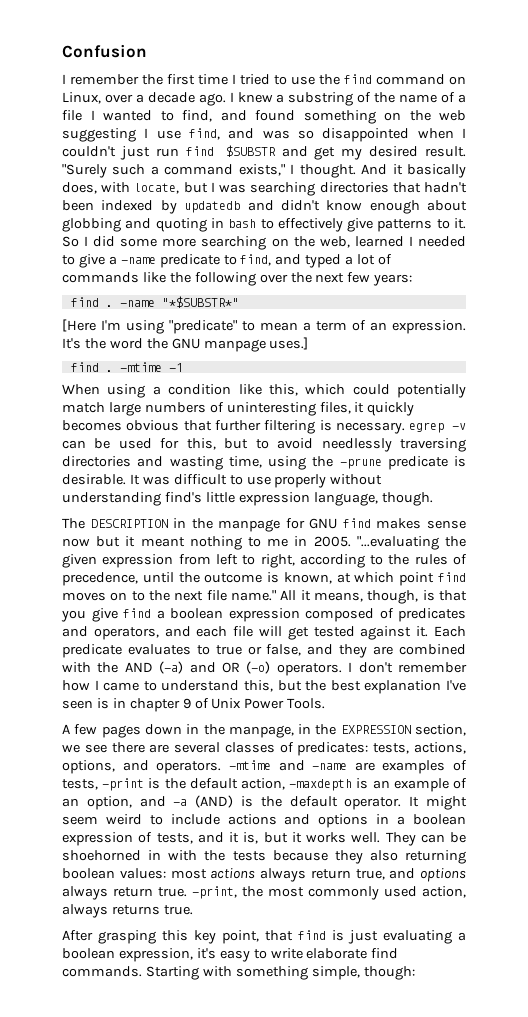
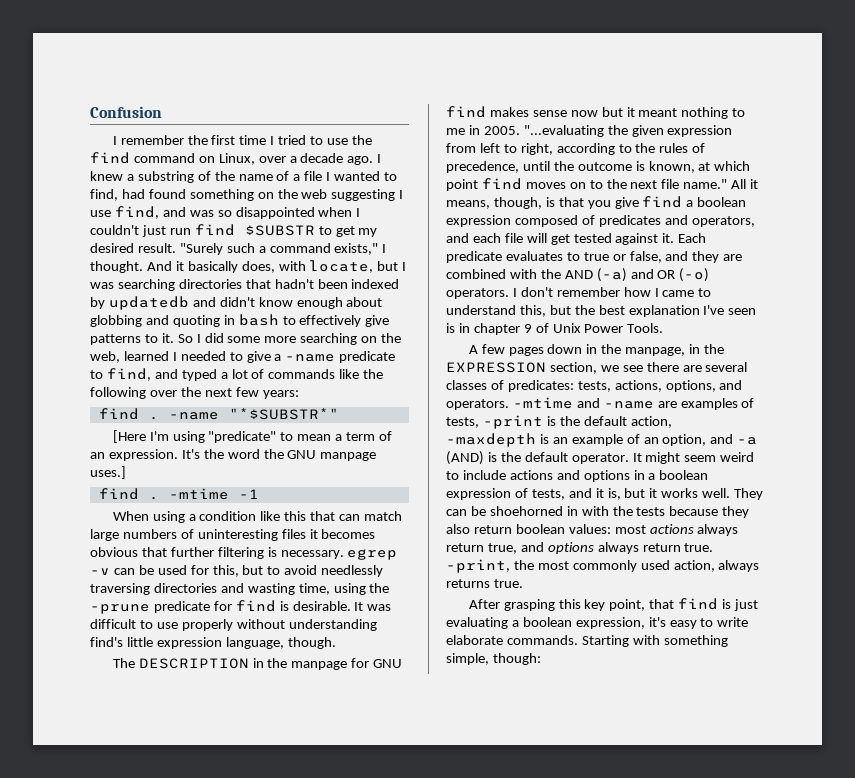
[220,110,247,121] and -> [121,189,145,199] had
[281,146,308,157] and -> [318,226,332,235] to
[268,384,466,398] this, which could potentially -> [284,511,361,521] this that can
[319,402,415,416] files, it quickly -> [281,529,318,539] files it
(448, 463) none -> [213,600,276,612] for find
[405,850,466,864] returning -> [473,525,512,534] return
[371,948,399,959] find -> (503, 640) none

────────────────────

Each line in the records that carries "none" must be copied out.

(448, 463) none -> [213,600,276,612] for find
[371,948,399,959] find -> (503, 640) none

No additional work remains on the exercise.